Once the access is enabled, hosts will have direct access to the replica volumes, and the RPA will not have
access; that is, distribution of snapshots from the journal to storage will be paused.
When you disable image access, the writes to the volume while image access was enabled will be rolled
back (undone). Then distribution to storage will continue from the accessed snapshot forward.
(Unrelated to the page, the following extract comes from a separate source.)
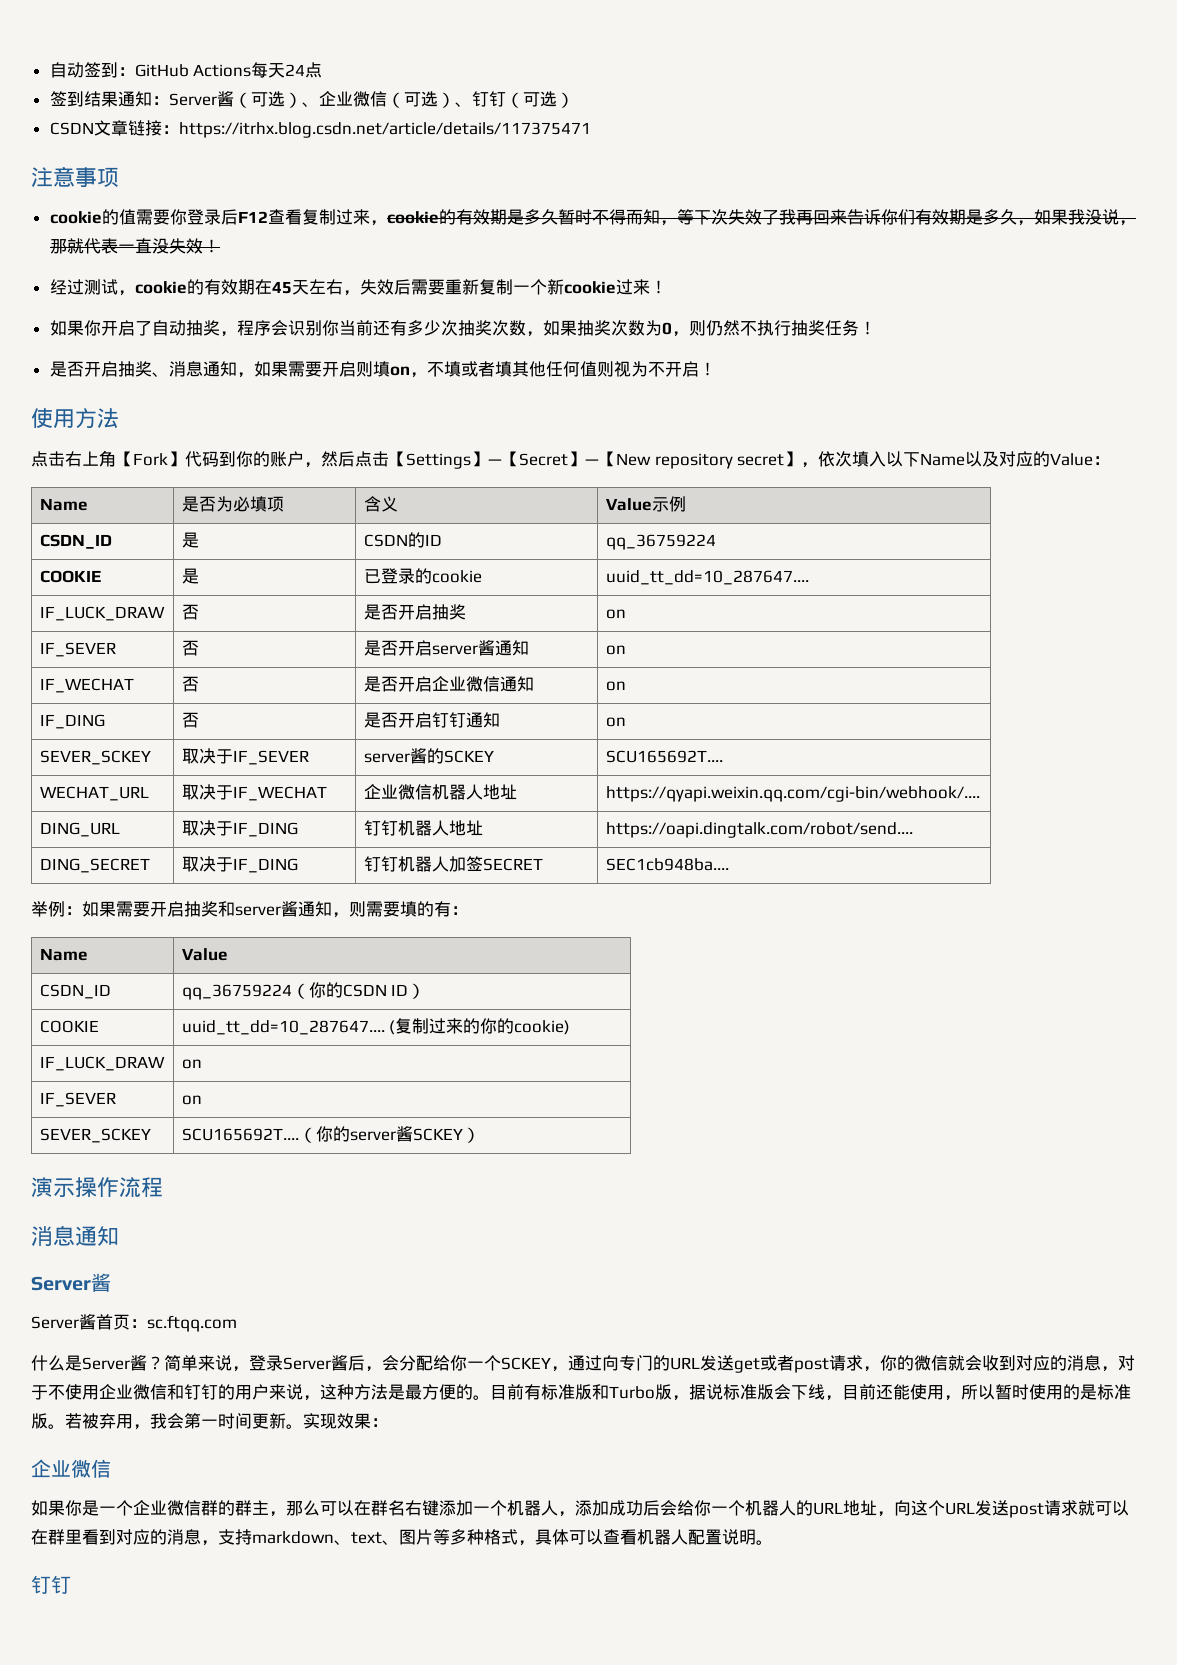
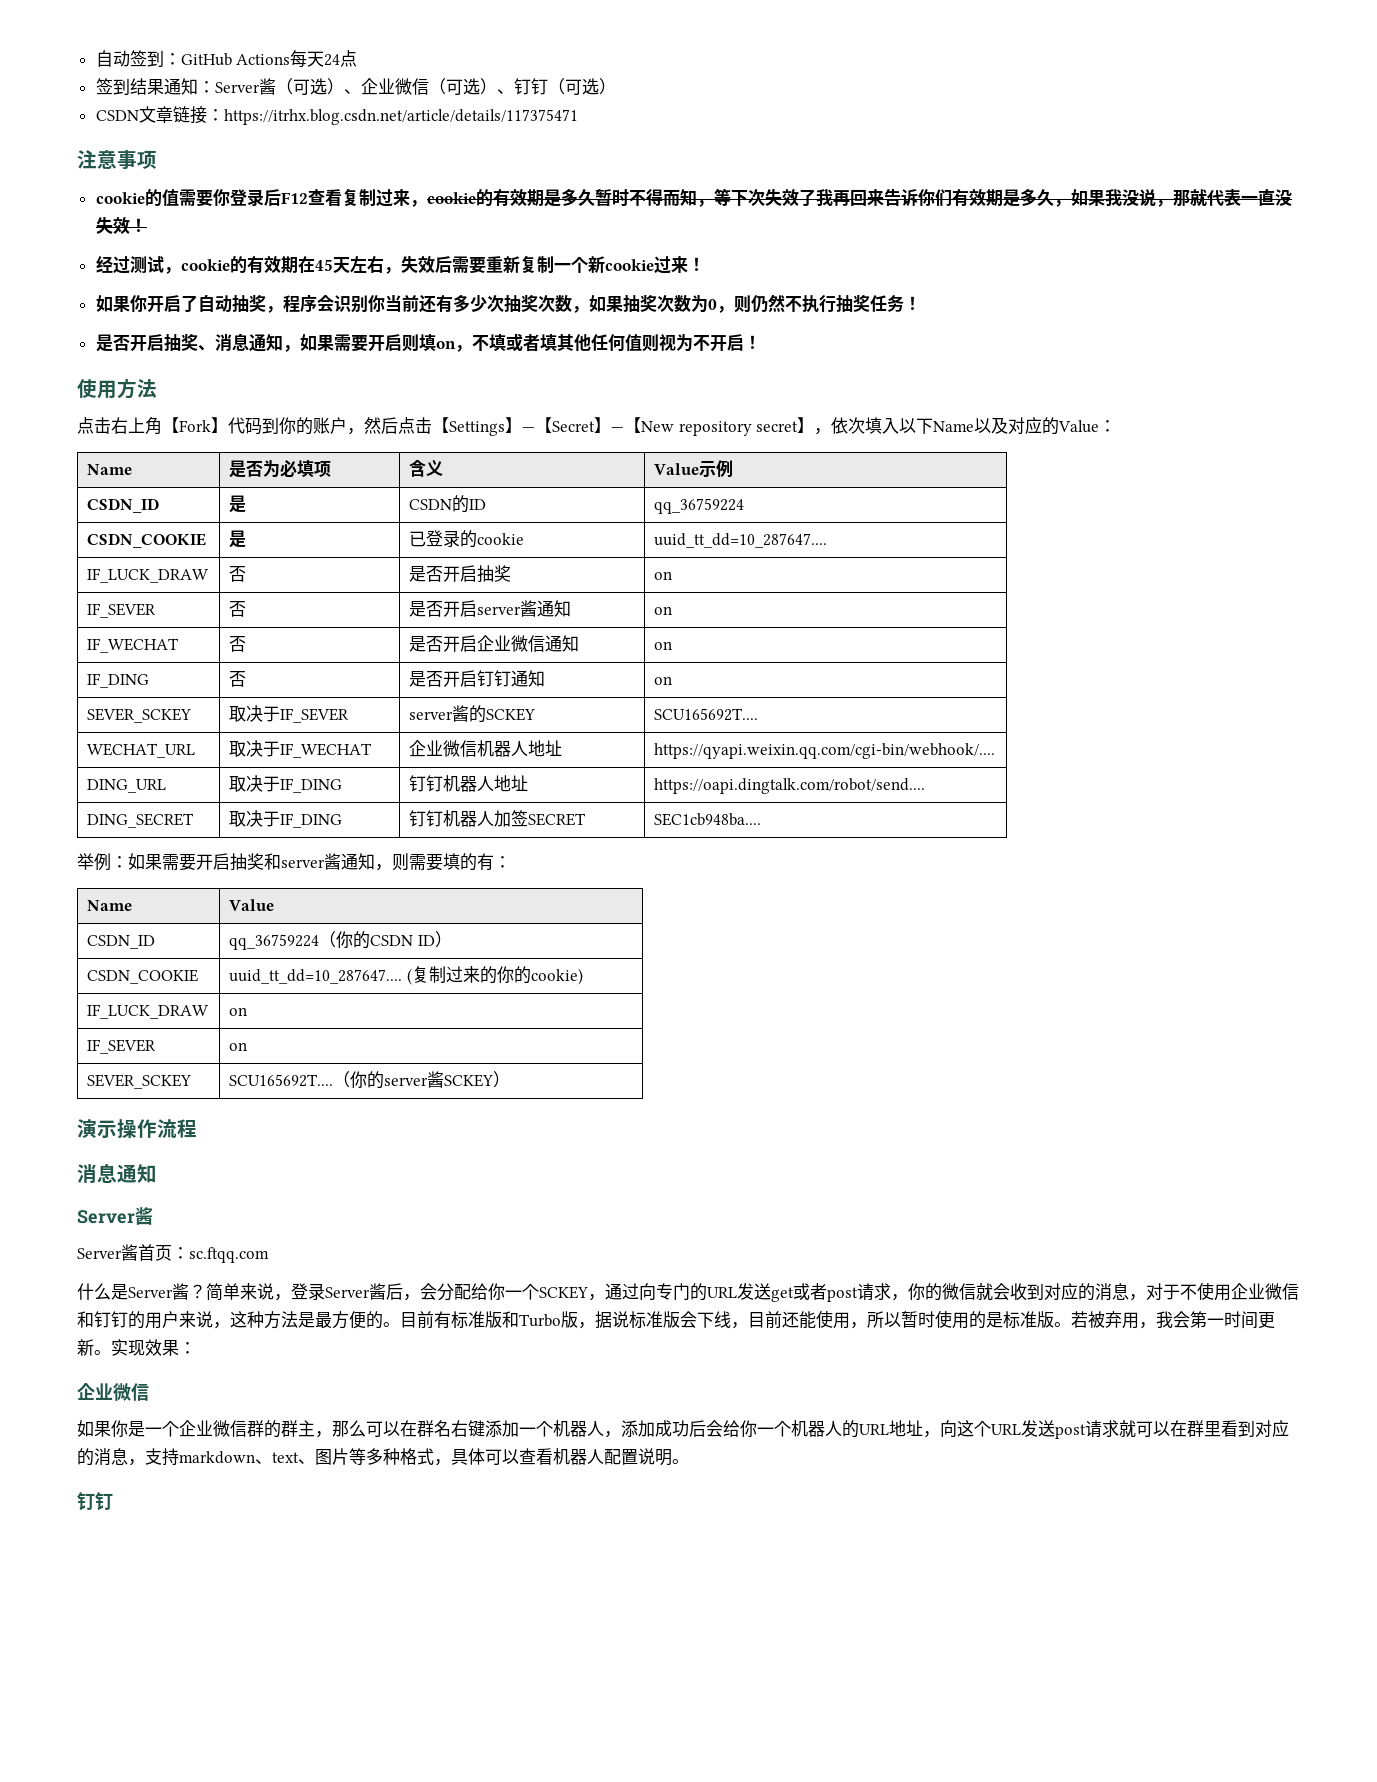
- COOKIE | 是 | 已登录的cookie | uuid_tt_dd=10_287647....
+ CSDN_COOKIE | 是 | 已登录的cookie | uuid_tt_dd=10_287647....
- COOKIE | uuid_tt_dd=10_287647.... (复制过来的你的cookie)
+ CSDN_COOKIE | uuid_tt_dd=10_287647.... (复制过来的你的cookie)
Logged access is the preferred image access for production. When recovering production from the disaster
recovery site this image should be enabled.
Disable Image Access
Choosing to disable image access means all changes to the replica will be discarded or thrown away. It
does not matter what type of access was initiated, that is, logged or another type, or whether the image
chosen was the latest or an image back in time.
When the splitter is disabled the LUN will be masked off. The operating system will still see the LUNs as
mounted. But in fact, if you try to access data or rescan the disks using a SCSI command, the servers will
report errors. Disabling the image is like yanking out the LUNs from underneath the application.
Applications usually issue errors when data is cached or information is pending to be flushed from the
operating system.
The cleanest way to ensure there will be no errors on the disaster recovery site is to first shut down the
applications. Then unmount the file systems, and disable the image. Disabling image access restores the
storage state to No access. Changes to the replica recorded in the image access log are automatically
undone, so that the replica is restored to the state it was in before it was accessed.
Using Disable Image Access effectively says the work done at the disaster recovery site is no longer
needed. Some reasons may be that the point-in-time image chosen was not the correct image, or the
information sought was obtained and propagated by another means.